MuTATE models consistently exhibited superior performance compared to CART, resulting in significantly enhanced accuracy, and improved true and false discovery rates, as corroborated by cross-validation analyses of biopsies from three clinical cohorts. MuTATE surpassed CART, highlighting its substantial potential to advance our comprehension of clinical scenarios. Furthermore, the MuTATE molecular models developed for LGG, GA, and EC unveiled innovative molecular signatures, enriching the established clinical models. MuTATE’s partitioning approach and the biomarkers it identifies emerged as independent prognostic indicators of disease, characterizing subtypes associated with multiple clinical endpoints and unveiling previously unexplored phenotype heterogeneity across all cohorts.

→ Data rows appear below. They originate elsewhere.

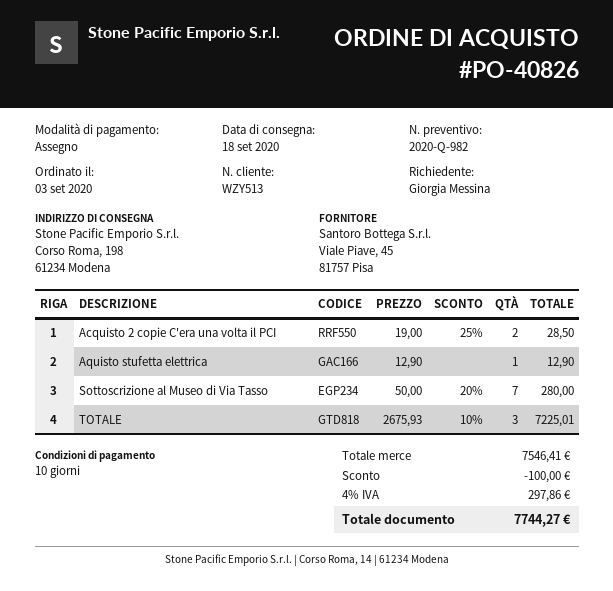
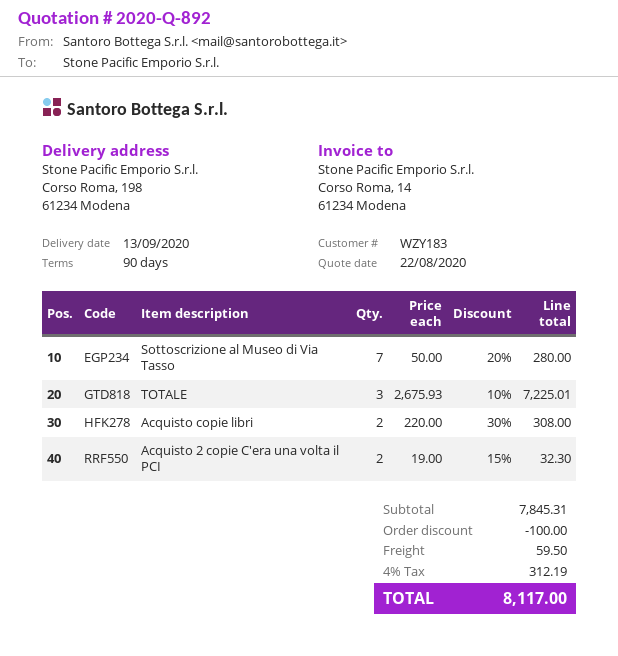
quote number: 2020-Q-982 -> 2020-Q-892
delivery date: 2020-09-18 -> 2020-09-13
payment terms: 10 days -> 90 days
customer number: WZY513 -> WZY183
Acquisto 2 copie C'era una volta il PCI: 2 x 19.00 - 25% = 28.50 -> 2 x 19.00 - 15% = 32.30
Aquisto stufetta elettrica: 1 x 12.90 = 12.90 -> none
Acquisto copie libri: none -> 2 x 220.00 - 30% = 308.00
subtotal: 7546.41 -> 7845.31
shipping: none -> 59.50
tax: 4% = 297.86 -> 4% = 312.19
total: 7744.27 -> 8117.00

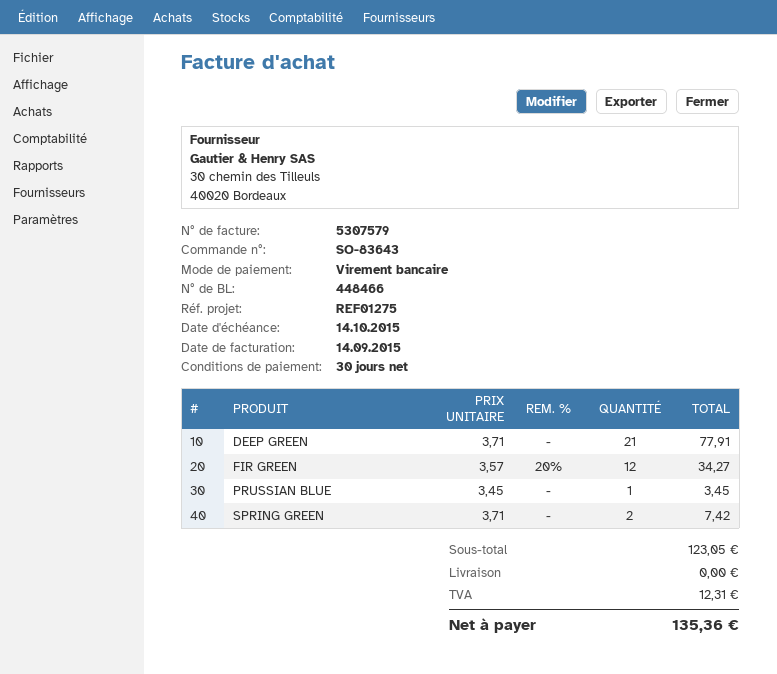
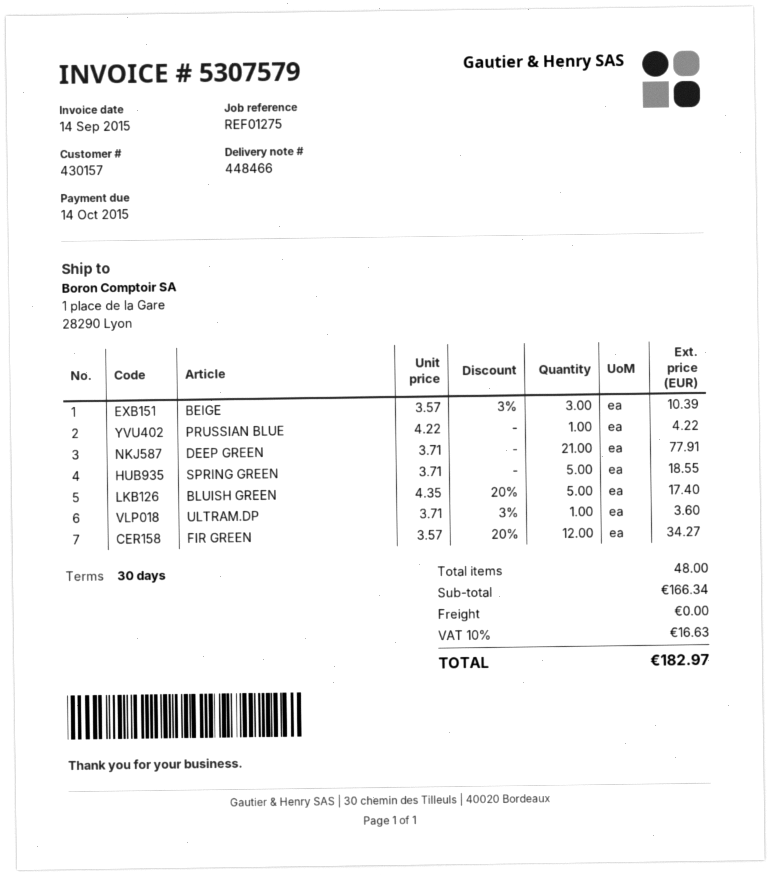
PRUSSIAN BLUE: 1 x 3.45 = 3.45 -> 1 x 4.22 = 4.22
SPRING GREEN: 2 x 3.71 = 7.42 -> 5 x 3.71 = 18.55
BEIGE: none -> 3 x 3.57 - 3% = 10.39
BLUISH GREEN: none -> 5 x 4.35 - 20% = 17.40
ULTRAM.DP: none -> 1 x 3.71 - 3% = 3.60
subtotal: 123.05 -> 166.34
tax: 12.31 -> 16.63
total: 135.36 -> 182.97

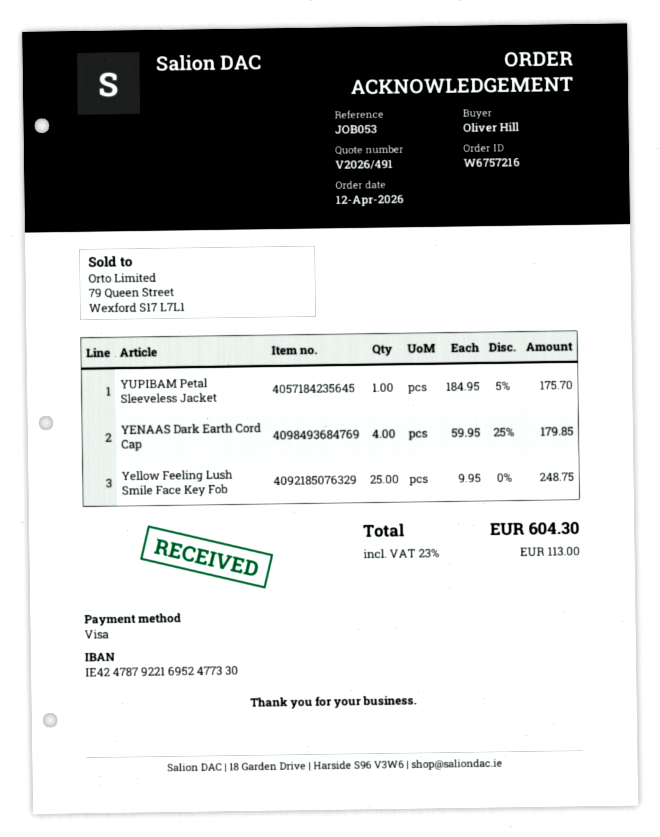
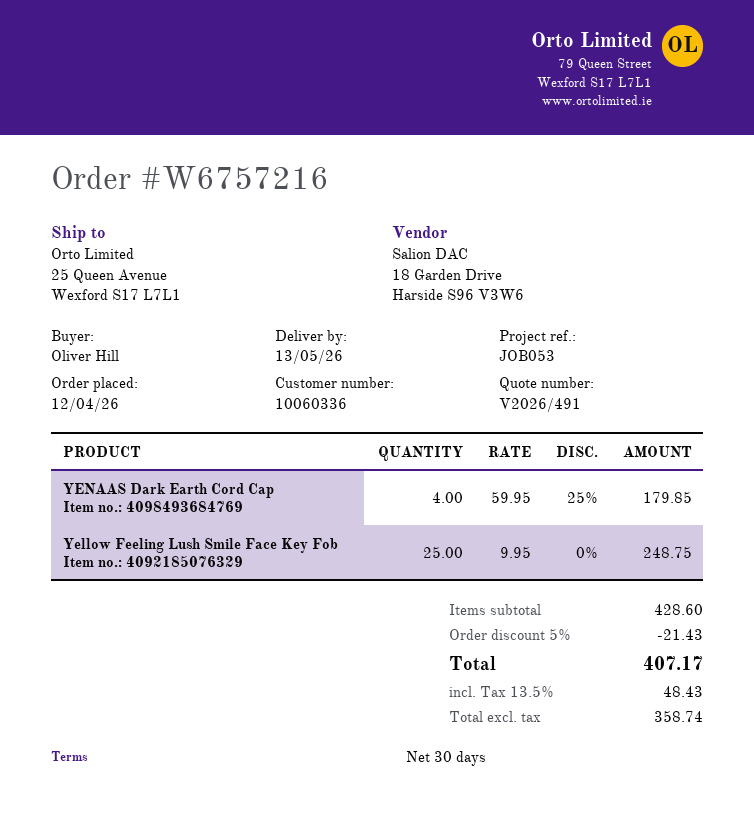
YUPIBAM Petal Sleeveless Jacket: 1 x 184.95 - 5% = 175.70 -> none
discount: none -> 5% = 21.43
tax: 23% = 113.00 -> 13.5% = 48.43
total: 604.30 -> 407.17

Together, these results illustrate how MuTATE not only automates subtype discovery and risk classification, but also exposes molecularly defined subgroups missed by current expert paradigms. These insights may directly inform precision medicine strategies and guide post-operative management in LGG, GA, and EC.